Exercise aim
Here are some records; return them all exactly.

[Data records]
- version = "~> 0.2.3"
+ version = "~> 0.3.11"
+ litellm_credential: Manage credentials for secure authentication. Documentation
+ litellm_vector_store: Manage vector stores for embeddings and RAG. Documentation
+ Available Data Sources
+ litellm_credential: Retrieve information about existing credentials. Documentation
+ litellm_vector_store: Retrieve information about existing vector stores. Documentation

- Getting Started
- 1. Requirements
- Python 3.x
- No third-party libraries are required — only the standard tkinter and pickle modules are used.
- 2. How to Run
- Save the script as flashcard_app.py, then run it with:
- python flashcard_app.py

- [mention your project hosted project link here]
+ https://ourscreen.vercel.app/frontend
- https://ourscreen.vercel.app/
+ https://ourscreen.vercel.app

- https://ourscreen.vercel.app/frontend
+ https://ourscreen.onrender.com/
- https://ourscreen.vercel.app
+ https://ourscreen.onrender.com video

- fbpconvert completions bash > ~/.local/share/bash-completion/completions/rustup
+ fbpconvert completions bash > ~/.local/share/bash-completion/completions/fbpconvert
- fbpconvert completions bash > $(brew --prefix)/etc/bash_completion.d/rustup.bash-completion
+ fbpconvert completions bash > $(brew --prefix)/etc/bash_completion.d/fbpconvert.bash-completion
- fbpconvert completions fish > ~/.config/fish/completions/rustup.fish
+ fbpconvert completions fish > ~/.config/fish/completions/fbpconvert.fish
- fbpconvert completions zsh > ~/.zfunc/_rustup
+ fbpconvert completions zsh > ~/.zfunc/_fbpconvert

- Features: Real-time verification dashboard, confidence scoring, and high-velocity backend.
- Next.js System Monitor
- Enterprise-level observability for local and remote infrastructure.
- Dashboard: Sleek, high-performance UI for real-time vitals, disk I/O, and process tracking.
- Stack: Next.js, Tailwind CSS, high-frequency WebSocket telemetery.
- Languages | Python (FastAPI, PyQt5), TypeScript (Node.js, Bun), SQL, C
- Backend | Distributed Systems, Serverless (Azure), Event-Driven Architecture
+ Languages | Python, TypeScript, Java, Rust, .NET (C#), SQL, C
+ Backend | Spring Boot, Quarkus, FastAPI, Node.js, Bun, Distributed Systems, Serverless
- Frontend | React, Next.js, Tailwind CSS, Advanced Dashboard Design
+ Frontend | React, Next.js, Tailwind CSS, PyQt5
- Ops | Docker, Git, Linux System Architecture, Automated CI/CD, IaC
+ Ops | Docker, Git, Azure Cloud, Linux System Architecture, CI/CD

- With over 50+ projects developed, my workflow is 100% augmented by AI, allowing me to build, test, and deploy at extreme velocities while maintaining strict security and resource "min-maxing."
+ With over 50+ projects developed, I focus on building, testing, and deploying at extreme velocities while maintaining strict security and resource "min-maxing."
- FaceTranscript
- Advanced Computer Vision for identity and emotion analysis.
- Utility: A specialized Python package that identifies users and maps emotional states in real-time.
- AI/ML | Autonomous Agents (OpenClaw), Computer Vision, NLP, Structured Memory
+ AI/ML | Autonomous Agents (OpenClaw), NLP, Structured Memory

Solution for this problem
- version = "~> 0.2.3"
+ version = "~> 0.3.11"
+ litellm_credential: Manage credentials for secure authentication. Documentation
+ litellm_vector_store: Manage vector stores for embeddings and RAG. Documentation
+ Available Data Sources
+ litellm_credential: Retrieve information about existing credentials. Documentation
+ litellm_vector_store: Retrieve information about existing vector stores. Documentation

- Getting Started
- 1. Requirements
- Python 3.x
- No third-party libraries are required — only the standard tkinter and pickle modules are used.
- 2. How to Run
- Save the script as flashcard_app.py, then run it with:
- python flashcard_app.py

- [mention your project hosted project link here]
+ https://ourscreen.vercel.app/frontend
- https://ourscreen.vercel.app/
+ https://ourscreen.vercel.app

- https://ourscreen.vercel.app/frontend
+ https://ourscreen.onrender.com/
- https://ourscreen.vercel.app
+ https://ourscreen.onrender.com video

- fbpconvert completions bash > ~/.local/share/bash-completion/completions/rustup
+ fbpconvert completions bash > ~/.local/share/bash-completion/completions/fbpconvert
- fbpconvert completions bash > $(brew --prefix)/etc/bash_completion.d/rustup.bash-completion
+ fbpconvert completions bash > $(brew --prefix)/etc/bash_completion.d/fbpconvert.bash-completion
- fbpconvert completions fish > ~/.config/fish/completions/rustup.fish
+ fbpconvert completions fish > ~/.config/fish/completions/fbpconvert.fish
- fbpconvert completions zsh > ~/.zfunc/_rustup
+ fbpconvert completions zsh > ~/.zfunc/_fbpconvert

- Features: Real-time verification dashboard, confidence scoring, and high-velocity backend.
- Next.js System Monitor
- Enterprise-level observability for local and remote infrastructure.
- Dashboard: Sleek, high-performance UI for real-time vitals, disk I/O, and process tracking.
- Stack: Next.js, Tailwind CSS, high-frequency WebSocket telemetery.
- Languages | Python (FastAPI, PyQt5), TypeScript (Node.js, Bun), SQL, C
- Backend | Distributed Systems, Serverless (Azure), Event-Driven Architecture
+ Languages | Python, TypeScript, Java, Rust, .NET (C#), SQL, C
+ Backend | Spring Boot, Quarkus, FastAPI, Node.js, Bun, Distributed Systems, Serverless
- Frontend | React, Next.js, Tailwind CSS, Advanced Dashboard Design
+ Frontend | React, Next.js, Tailwind CSS, PyQt5
- Ops | Docker, Git, Linux System Architecture, Automated CI/CD, IaC
+ Ops | Docker, Git, Azure Cloud, Linux System Architecture, CI/CD

- With over 50+ projects developed, my workflow is 100% augmented by AI, allowing me to build, test, and deploy at extreme velocities while maintaining strict security and resource "min-maxing."
+ With over 50+ projects developed, I focus on building, testing, and deploying at extreme velocities while maintaining strict security and resource "min-maxing."
- FaceTranscript
- Advanced Computer Vision for identity and emotion analysis.
- Utility: A specialized Python package that identifies users and maps emotional states in real-time.
- AI/ML | Autonomous Agents (OpenClaw), Computer Vision, NLP, Structured Memory
+ AI/ML | Autonomous Agents (OpenClaw), NLP, Structured Memory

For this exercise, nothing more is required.